VICENTE TORRIJOS R. | El Nuevo Siglo
Martes, 30 de Julio de 2013

Infinitud

 

El calor agobia, el ruido, la gran cantidad de gente, el parloteo, las tiendas y la sensación de que ya está muy cerca el punto crítico, el no retorno, el símbolo del dolor humano con impacto global. Caminas lentamente, a la espera de ver algo de lo que antes rascaba el cielo y te imaginas a los miles de personas que convivían a diario, piso a piso, flotando sobre Nueva York. La temperatura sube aceleradamente, algunos se exasperan, los policías piden paciencia y muchos tratan de recordar, rendir homenaje, solidarizarse y no perder de vista que las víctimas son la razón de ser de las sociedades afectadas por el terrorismo.

Puesto que un buen ejercicio de memoria no puede servir para honrar al victimario y premiarlo por los horrores cometidos, las víctimas no mueren: viven entre los que a diario acuden a rendir honores o, simplemente, a refrendar su vocación democrática, cada día más escasa. Así, a medida que te acercas, la congoja crece pero el recuerdo anima y las ideas se aclaran. El ruido cesa, la brisa corre, el calor se diluye y entras al jardín, al bosque del tributo, hasta llegar al borde de las gigantescas piscinas de la infinitud que se hunden en donde antes se erguían las Torres Gemelas. Infinitud porque no ves el fondo, porque el agua brota y cae al agujero negro de la desdicha, del sufrimiento.

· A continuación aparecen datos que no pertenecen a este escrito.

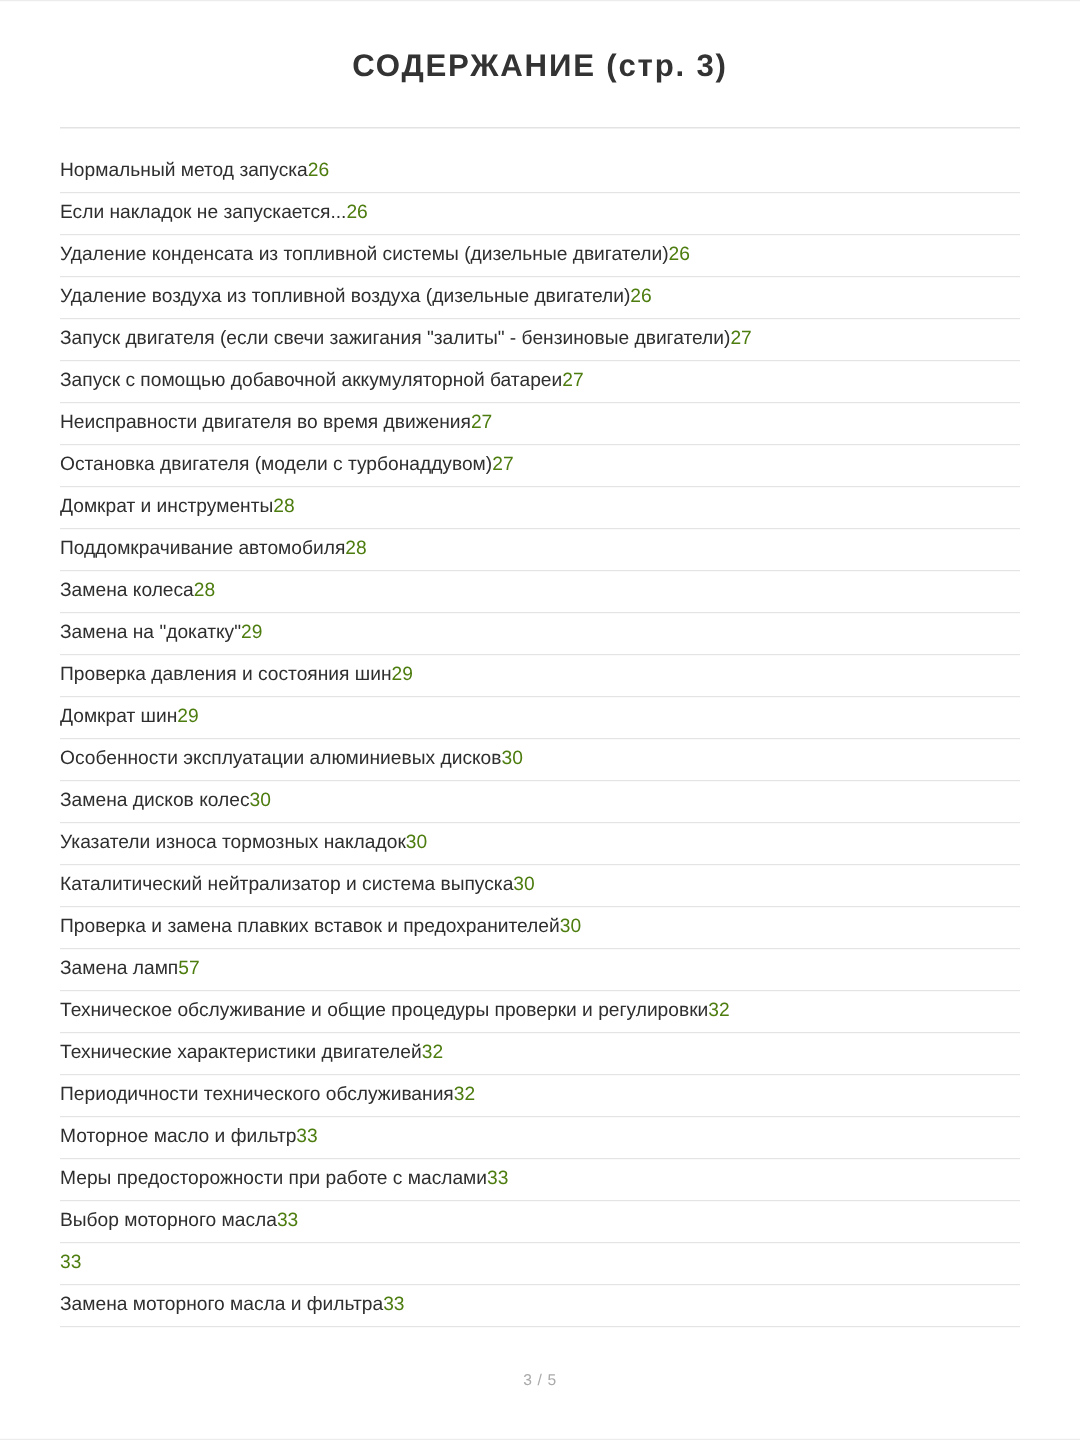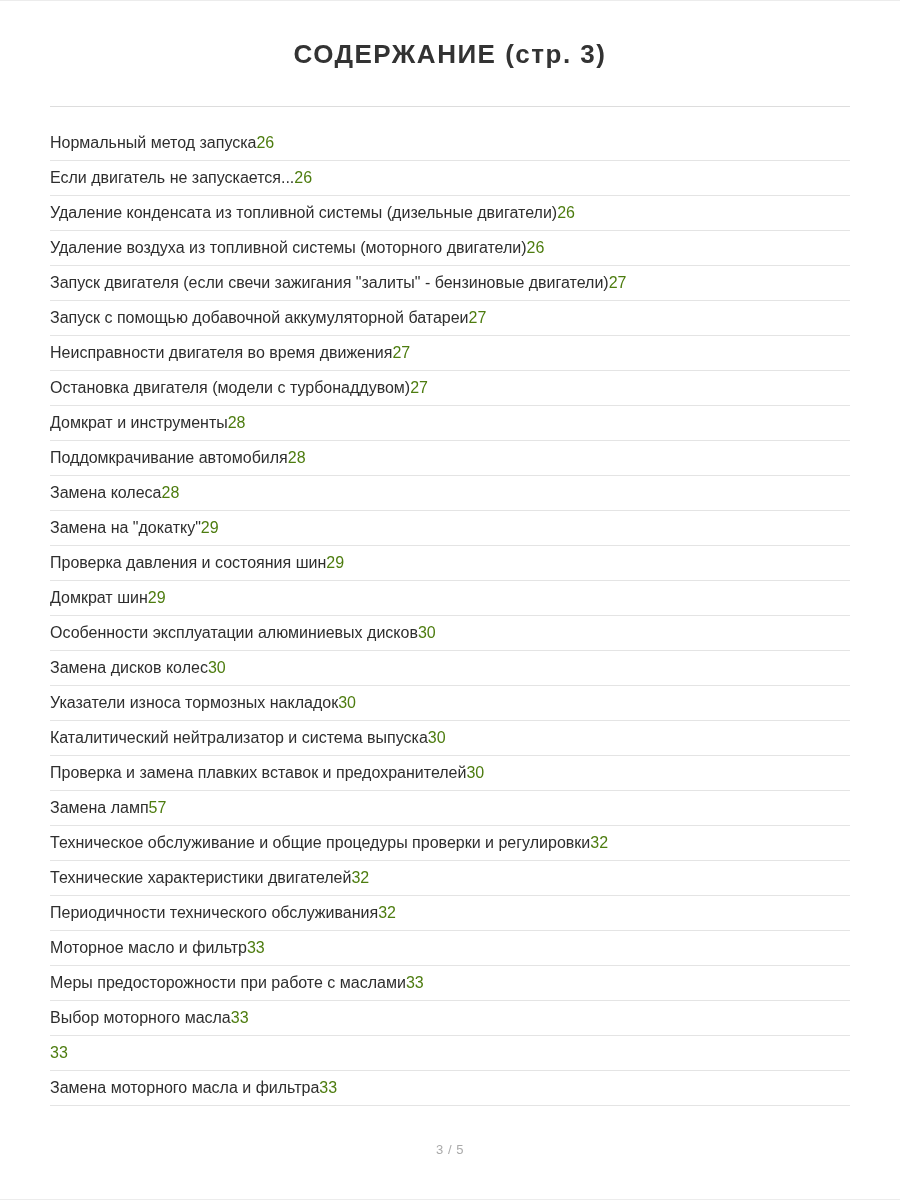"Если двигатель не запускается..." span.toc-entry-label { text: двигатель -> накладок }
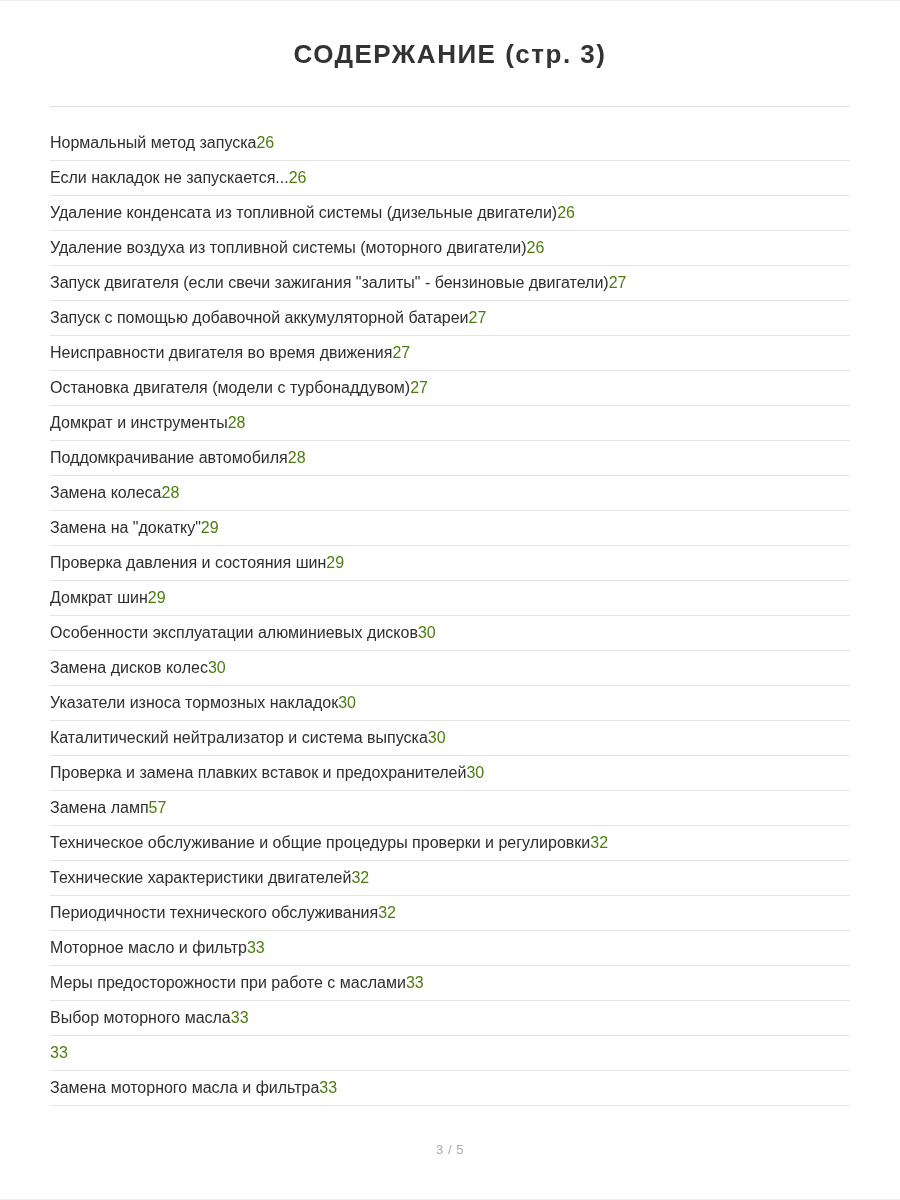"Удаление воздуха из топливной системы" span.toc-entry-label { text: системы (моторного -> воздуха (дизельные }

Las Torres siguen derritiéndose, la aflicción no termina. Pero la ilusión de vida es más fuerte.

O sea, infinitud porque la vida no solo vuelve sino que se refuerza. Los árboles que crecen, la gente que se abraza, los niños que de la mano de sus padres aprenden a valorar la democracia, les dan sentido a los centenares de nombres inscritos en bronce alrededor de las piscinas. Y ahí, justo al lado, refrendando la voluntad de lucha, la tolerancia cero y la indeclinable voluntad global para derrotar al terrorismo, se erige la nueva Torre de la Libertad, el One World Trade Center, un verdadero espectáculo de resiliencia y prosperidad.

En definitiva, el dolor jamás desaparece, pero sólo tiene sentido si se pone al servicio del vigor, de la fuerza y de la firme voluntad de derrotar y no premiar a los criminales que -cada vez con mayor habilidad político militar- quieren apoderarse de la democracia en todo tiempo y lugar.